I have had my friends meet me downtown in city streets and turn their heads away, so positive that I do not want to speak to them. Sometimes I have to go out of my way and pluck at their sleeves to force them to speak. If I do not, then it is reported around that I "pass" when I am downtown—and sad is my case among my own kind then.

There are a thousand subtleties of refined cruelty which every fair colored person must suffer at the hands of his or her own people. And every fair colored woman or man, girl or boy who reads this knows that I have not exaggerated. If it be true that thousands of us pass over into the white group each year, it is due not only to the wish for economic ease and convenience, but often to the bitterness of one's own kind.
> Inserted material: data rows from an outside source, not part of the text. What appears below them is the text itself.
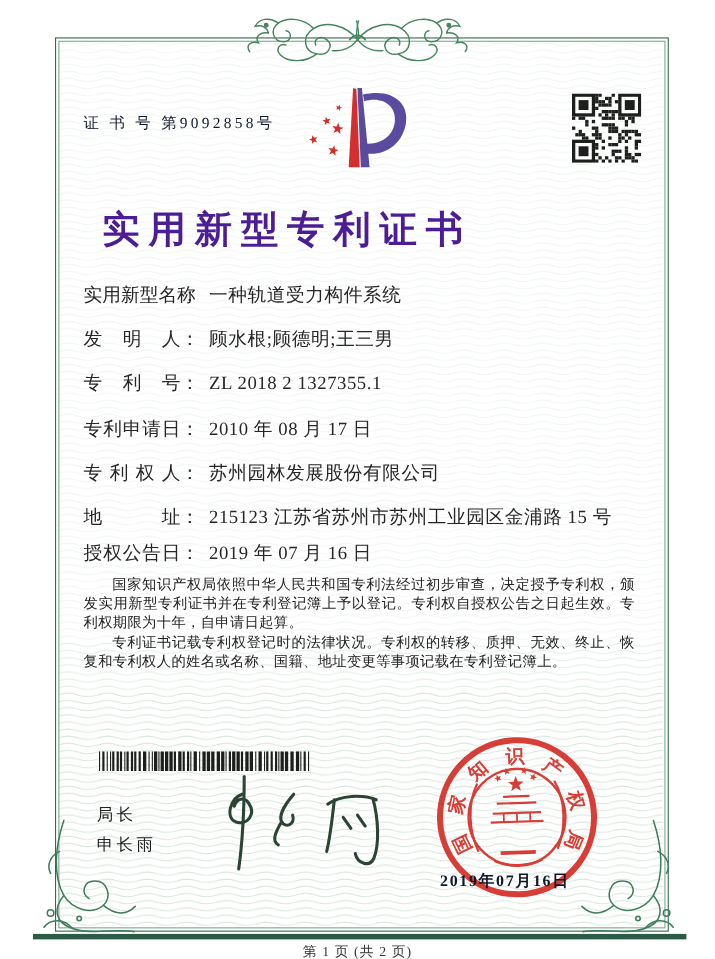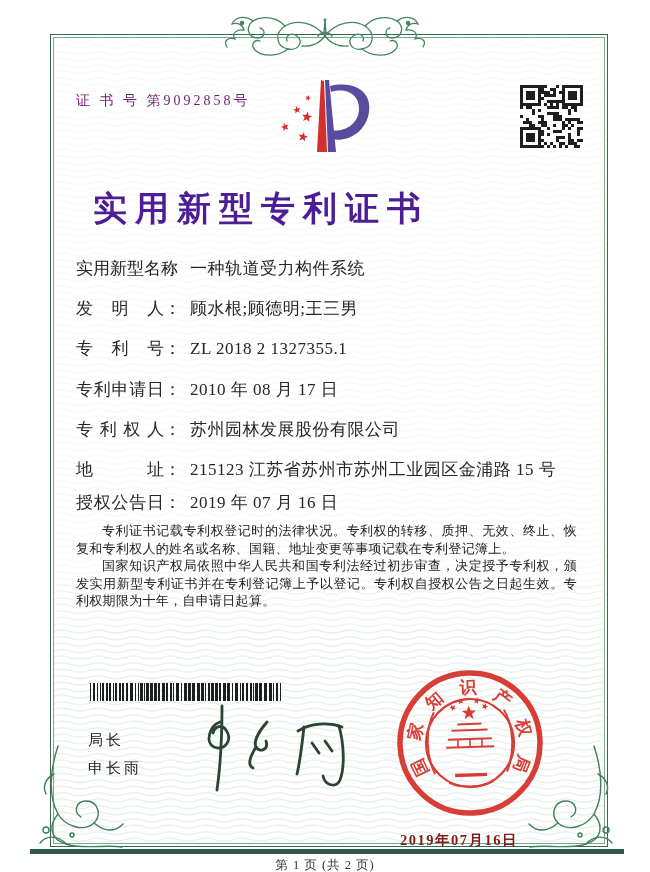"证 书 号 第9092858号" .cert-no { color: #701a75 -> #0f172a; top: 92px -> 103px }
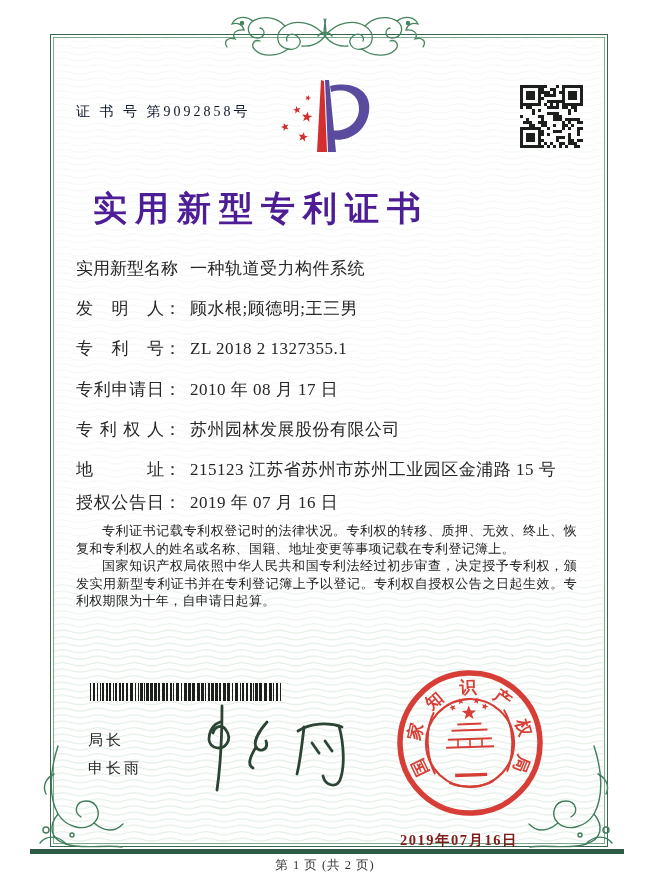"专利证书记载专利权登记时的法律状况。专利权的转移、质押、无效、终止、恢复和专利权" p { order: before "国家知识产权局依照中华人民共和国专利法经过初步审查，决定授予专利权，颁发实用新型" -> after "国家知识产权局依照中华人民共和国专利法经过初步审查，决定授予专利权，颁发实用新型" }
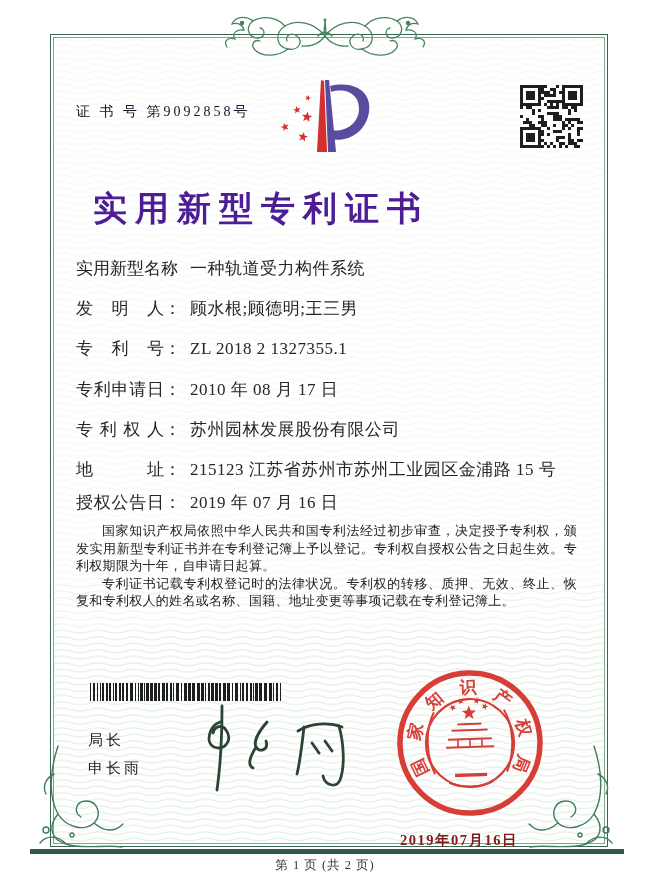"2019年07月16日" .seal-date { color: #7f1d1d -> #0f172a; margin-top: 40px -> none }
It is not to be wondered at that lighter skinned Negroes cling together in their respective communities. It is not so much that they dislike the darker brethren, but the darker brethren DO NOT LIKE THEM.

So I raise my tiny voice in all this hub-bub of "Race" clamor; all this wishy-washy sentimentalism about the persecuted black ones of the race, and their inability to get on with their own kind. As in Haiti, as in Africa, the bitterness and prejudice have always come from the blacks to the yellows. They have been the greatest sufferers, because they have had, perforce, to suffer in silence. To complain would be only to bring upon themselves another storm of abuse and fury.

The "yaller niggers," the "Brass Ankles" must bear the hatred of their own and the prejudice of the white race. If they do not choose to go over to the other side—and tens of thousands feel, like myself, that there is no gain socially in so doing, though there may be some economic convenience—then they are forced to draw together in a common cause against their blood brothers who visit upon them hatred and persecution.